*** Records supplied

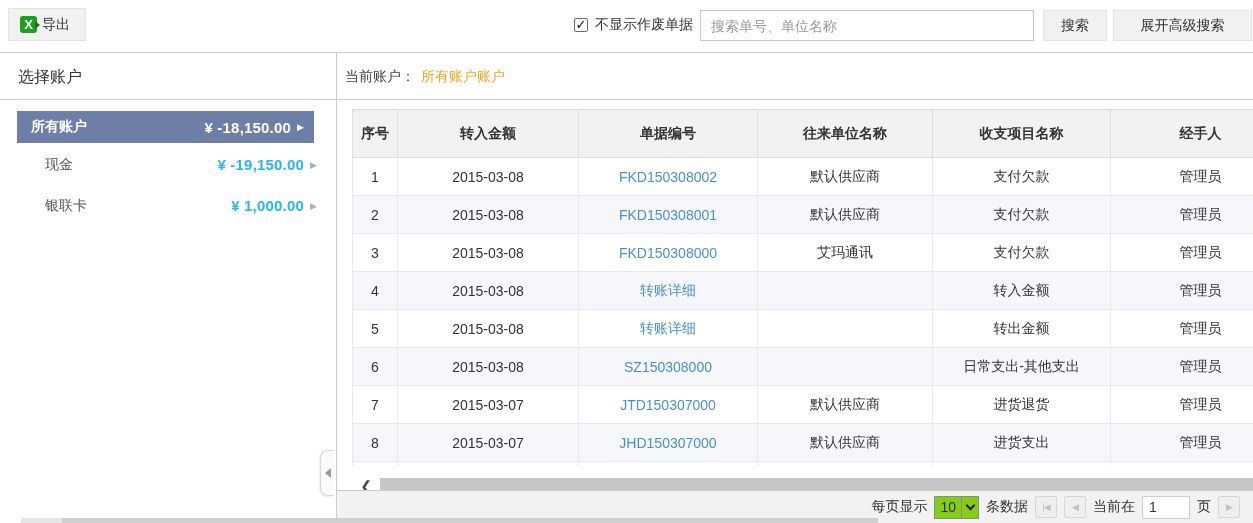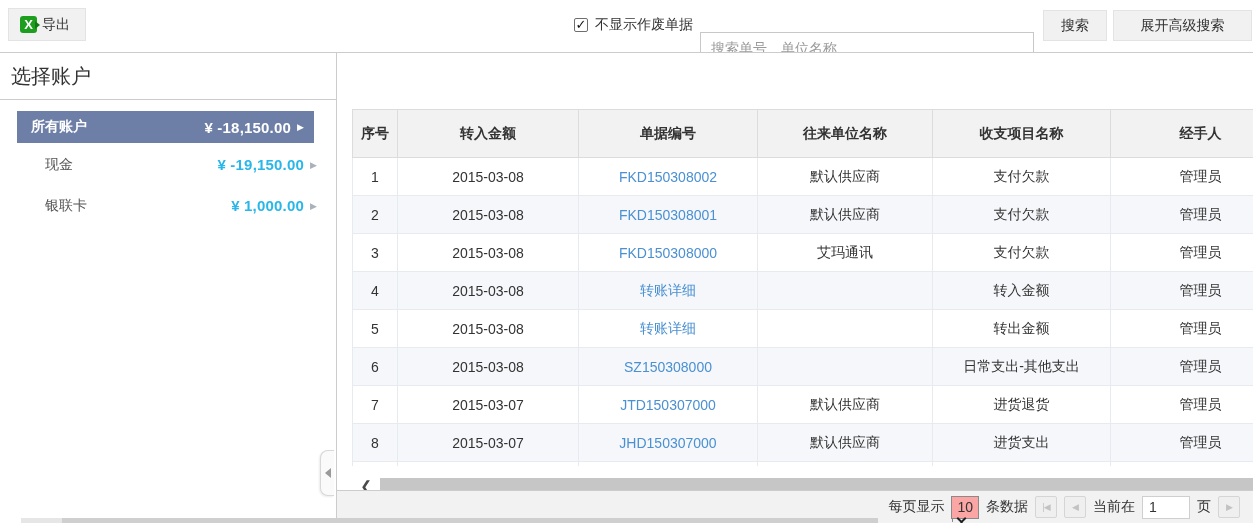--- a/index.html
+++ b/index.html
@@ -7,29 +7,29 @@
   .screen { position:relative; width:1253px; height:523px; background:#fff; overflow:hidden; font-size:14px; color:#333; }
 
   
   .toolbar { position:absolute; top:0; left:0; right:0; height:52px; background:#fff; }
   .btn { display:inline-flex; align-items:center; justify-content:center; background:#f1f1f1; border:1px solid #e3e3e3; color:#333; font-size:14px; cursor:pointer; }
   .export-btn { position:absolute; left:8px; top:8px; height:33px; padding:0 15px 0 11px; gap:5px; }
   .xls-icon { position:relative; display:inline-block; width:17px; height:17px; background:#1e9e1e; border-radius:3px; color:#fff; font-weight:bold; font-size:13px; line-height:17px; text-align:center; }
   .xls-icon::after { content:""; position:absolute; right:-3px; top:5px; width:0; height:0; border-left:5px solid #0f7a0f; border-top:4px solid transparent; border-bottom:4px solid transparent; }
   .chk-group { position:absolute; left:574px; top:16px; display:flex; align-items:center; gap:7px; }
   .checkbox { display:inline-block; width:14px; height:14px; background:#fff; border:1px solid #6e6e6e; border-radius:2px; color:#111; font-size:13px; line-height:12px; text-align:center; font-weight:bold; cursor:pointer; }
-  .search-input { position:absolute; left:700px; top:10px; width:334px; height:31px; border:1px solid #c8c8c8; padding:0 10px; font-size:14px; color:#333; font-family:inherit;margin-top:22px; }
+  .search-input { position:absolute; left:700px; top:10px; width:334px; height:31px; border:1px solid #c8c8c8; padding:0 10px; font-size:14px; color:#333; font-family:inherit; }
   .search-input::placeholder { color:#9a9a9a; }
   .search-btn { position:absolute; left:1043px; top:10px; width:64px; height:31px; }
   .adv-btn { position:absolute; left:1113px; top:10px; width:139px; height:31px; }
 
   
   .panels { position:absolute; top:52px; left:0; right:0; bottom:0; border-top:1px solid #ccc; display:flex; }
   .left-panel { position:relative; width:337px; background:#fff; border-right:1px solid #ccc; flex:none; }
-  .panel-header { height:47px; line-height:47px; border-bottom:1px solid #ccc; padding-left:11px; font-size:20px; color:#333; white-space:nowrap; }
+  .panel-header { height:47px; line-height:47px; border-bottom:1px solid #ccc; padding-left:18px; font-size:16px; color:#333; white-space:nowrap; }
 
   .account-list { margin-top:11px; }
   .account-item { display:flex; align-items:center; cursor:pointer; }
   .account-item.selected { height:32px; margin:0 22px 1px 17px; background:#6d7ea7; color:#fff; padding:0 10px 0 14px; }
   .account-item.selected .acct-name { color:#fff; font-weight:bold; font-size:14px; }
   .account-item.selected .acct-balance { color:#fff; }
   .account-item.plain { height:41px; padding:0 19px 0 45px; }
   .acct-name { font-size:14px; color:#555; }
   .acct-balance { margin-left:auto; font-size:15px; font-weight:bold; color:#29b6e8; letter-spacing:0.2px; }
   .acct-arrow { font-size:9px; margin-left:6px; color:#fff; }
@@ -50,21 +50,21 @@
   tr.striped td { background:#f5f7fa; }
   td.doc-link { color:#4a90d2; cursor:pointer; }
   tr.sliver td { height:4px; border-bottom:none; }
 
   .hscroll { position:absolute; left:15px; right:0; top:424px; height:18px; display:flex; align-items:center; background:#fff; }
   .hscroll-arrow { width:28px; text-align:center; font-size:14px; font-weight:bold; color:#4a4a4a; cursor:pointer; line-height:18px; }
   .hscroll-thumb { flex:1; height:16px; background:#c6c6c6; cursor:pointer; }
 
   
   .pagination { position:absolute; left:0; right:0; bottom:0; height:33px; background:#f2f2f2; border-top:1px solid #ccc; display:flex; align-items:center; justify-content:flex-end; padding-right:13px; gap:7px; font-size:14px; color:#333; }
-  .select-box { display:inline-flex; align-items:stretch; background:#fca5a5; border:1px solid #8a8a8a; height:23px; cursor:pointer;flex-direction:column; }
+  .select-box { display:inline-flex; align-items:stretch; background:#84cc16; border:1px solid #8a8a8a; height:23px; cursor:pointer; }
   .select-value { padding:0 5px; line-height:21px; font-size:14px; }
   .select-arrow { width:17px; border-left:1px solid #8a8a8a; display:flex; align-items:center; justify-content:center; }
   .select-arrow span { display:block; width:7px; height:7px; border-right:2px solid #222; border-bottom:2px solid #222; transform:rotate(45deg); margin-top:-3px; }
   .nav-btn { width:22px; height:22px; background:#efefef; border:1px solid #d5d5d5; border-radius:2px; color:#c2c2c2; font-size:9px; display:inline-flex; align-items:center; justify-content:center; cursor:default; letter-spacing:-1px; }
   .page-input { width:48px; height:23px; border:1px solid #cfcfcf; background:#fff; padding:0 6px; font-size:14px; color:#333; font-family:inherit; }
 
   
   .page-scroll-seg { position:absolute; bottom:0; left:21px; width:41px; height:5px; background:#e6e6e6; z-index:5; }
   .page-scroll-thumb { position:absolute; bottom:0; left:62px; width:816px; height:5px; background:#cfcfcf; z-index:5; }
 </style>
@@ -107,20 +107,23 @@
           <span class="acct-balance">¥ 1,000.00</span>
           <span class="acct-arrow">▶</span>
         </div>
       </div>
       <div class="collapse-handle">
         <span class="collapse-tri"></span>
       </div>
     </div>
 
     <div class="main-panel">
+      <div class="panel-header current-account">
+        <span>当前账户：</span><span class="current-account-value">所有账户账户</span>
+      </div>
 
       <div class="table-wrap">
         <table>
           <colgroup>
               <col style="width: 45px;">
               <col style="width: 181px;">
               <col style="width: 179px;">
               <col style="width: 175px;">
               <col style="width: 178px;">
               <col style="width: 180px;">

******

• Work instructions:
Restate every line above exactly, omitting images.

• Your response:
--- a/index.html
+++ b/index.html
@@ -7,29 +7,29 @@
   .screen { position:relative; width:1253px; height:523px; background:#fff; overflow:hidden; font-size:14px; color:#333; }
 
   
   .toolbar { position:absolute; top:0; left:0; right:0; height:52px; background:#fff; }
   .btn { display:inline-flex; align-items:center; justify-content:center; background:#f1f1f1; border:1px solid #e3e3e3; color:#333; font-size:14px; cursor:pointer; }
   .export-btn { position:absolute; left:8px; top:8px; height:33px; padding:0 15px 0 11px; gap:5px; }
   .xls-icon { position:relative; display:inline-block; width:17px; height:17px; background:#1e9e1e; border-radius:3px; color:#fff; font-weight:bold; font-size:13px; line-height:17px; text-align:center; }
   .xls-icon::after { content:""; position:absolute; right:-3px; top:5px; width:0; height:0; border-left:5px solid #0f7a0f; border-top:4px solid transparent; border-bottom:4px solid transparent; }
   .chk-group { position:absolute; left:574px; top:16px; display:flex; align-items:center; gap:7px; }
   .checkbox { display:inline-block; width:14px; height:14px; background:#fff; border:1px solid #6e6e6e; border-radius:2px; color:#111; font-size:13px; line-height:12px; text-align:center; font-weight:bold; cursor:pointer; }
-  .search-input { position:absolute; left:700px; top:10px; width:334px; height:31px; border:1px solid #c8c8c8; padding:0 10px; font-size:14px; color:#333; font-family:inherit;margin-top:22px; }
+  .search-input { position:absolute; left:700px; top:10px; width:334px; height:31px; border:1px solid #c8c8c8; padding:0 10px; font-size:14px; color:#333; font-family:inherit; }
   .search-input::placeholder { color:#9a9a9a; }
   .search-btn { position:absolute; left:1043px; top:10px; width:64px; height:31px; }
   .adv-btn { position:absolute; left:1113px; top:10px; width:139px; height:31px; }
 
   
   .panels { position:absolute; top:52px; left:0; right:0; bottom:0; border-top:1px solid #ccc; display:flex; }
   .left-panel { position:relative; width:337px; background:#fff; border-right:1px solid #ccc; flex:none; }
-  .panel-header { height:47px; line-height:47px; border-bottom:1px solid #ccc; padding-left:11px; font-size:20px; color:#333; white-space:nowrap; }
+  .panel-header { height:47px; line-height:47px; border-bottom:1px solid #ccc; padding-left:18px; font-size:16px; color:#333; white-space:nowrap; }
 
   .account-list { margin-top:11px; }
   .account-item { display:flex; align-items:center; cursor:pointer; }
   .account-item.selected { height:32px; margin:0 22px 1px 17px; background:#6d7ea7; color:#fff; padding:0 10px 0 14px; }
   .account-item.selected .acct-name { color:#fff; font-weight:bold; font-size:14px; }
   .account-item.selected .acct-balance { color:#fff; }
   .account-item.plain { height:41px; padding:0 19px 0 45px; }
   .acct-name { font-size:14px; color:#555; }
   .acct-balance { margin-left:auto; font-size:15px; font-weight:bold; color:#29b6e8; letter-spacing:0.2px; }
   .acct-arrow { font-size:9px; margin-left:6px; color:#fff; }
@@ -50,21 +50,21 @@
   tr.striped td { background:#f5f7fa; }
   td.doc-link { color:#4a90d2; cursor:pointer; }
   tr.sliver td { height:4px; border-bottom:none; }
 
   .hscroll { position:absolute; left:15px; right:0; top:424px; height:18px; display:flex; align-items:center; background:#fff; }
   .hscroll-arrow { width:28px; text-align:center; font-size:14px; font-weight:bold; color:#4a4a4a; cursor:pointer; line-height:18px; }
   .hscroll-thumb { flex:1; height:16px; background:#c6c6c6; cursor:pointer; }
 
   
   .pagination { position:absolute; left:0; right:0; bottom:0; height:33px; background:#f2f2f2; border-top:1px solid #ccc; display:flex; align-items:center; justify-content:flex-end; padding-right:13px; gap:7px; font-size:14px; color:#333; }
-  .select-box { display:inline-flex; align-items:stretch; background:#fca5a5; border:1px solid #8a8a8a; height:23px; cursor:pointer;flex-direction:column; }
+  .select-box { display:inline-flex; align-items:stretch; background:#84cc16; border:1px solid #8a8a8a; height:23px; cursor:pointer; }
   .select-value { padding:0 5px; line-height:21px; font-size:14px; }
   .select-arrow { width:17px; border-left:1px solid #8a8a8a; display:flex; align-items:center; justify-content:center; }
   .select-arrow span { display:block; width:7px; height:7px; border-right:2px solid #222; border-bottom:2px solid #222; transform:rotate(45deg); margin-top:-3px; }
   .nav-btn { width:22px; height:22px; background:#efefef; border:1px solid #d5d5d5; border-radius:2px; color:#c2c2c2; font-size:9px; display:inline-flex; align-items:center; justify-content:center; cursor:default; letter-spacing:-1px; }
   .page-input { width:48px; height:23px; border:1px solid #cfcfcf; background:#fff; padding:0 6px; font-size:14px; color:#333; font-family:inherit; }
 
   
   .page-scroll-seg { position:absolute; bottom:0; left:21px; width:41px; height:5px; background:#e6e6e6; z-index:5; }
   .page-scroll-thumb { position:absolute; bottom:0; left:62px; width:816px; height:5px; background:#cfcfcf; z-index:5; }
 </style>
@@ -107,20 +107,23 @@
           <span class="acct-balance">¥ 1,000.00</span>
           <span class="acct-arrow">▶</span>
         </div>
       </div>
       <div class="collapse-handle">
         <span class="collapse-tri"></span>
       </div>
     </div>
 
     <div class="main-panel">
+      <div class="panel-header current-account">
+        <span>当前账户：</span><span class="current-account-value">所有账户账户</span>
+      </div>
 
       <div class="table-wrap">
         <table>
           <colgroup>
               <col style="width: 45px;">
               <col style="width: 181px;">
               <col style="width: 179px;">
               <col style="width: 175px;">
               <col style="width: 178px;">
               <col style="width: 180px;">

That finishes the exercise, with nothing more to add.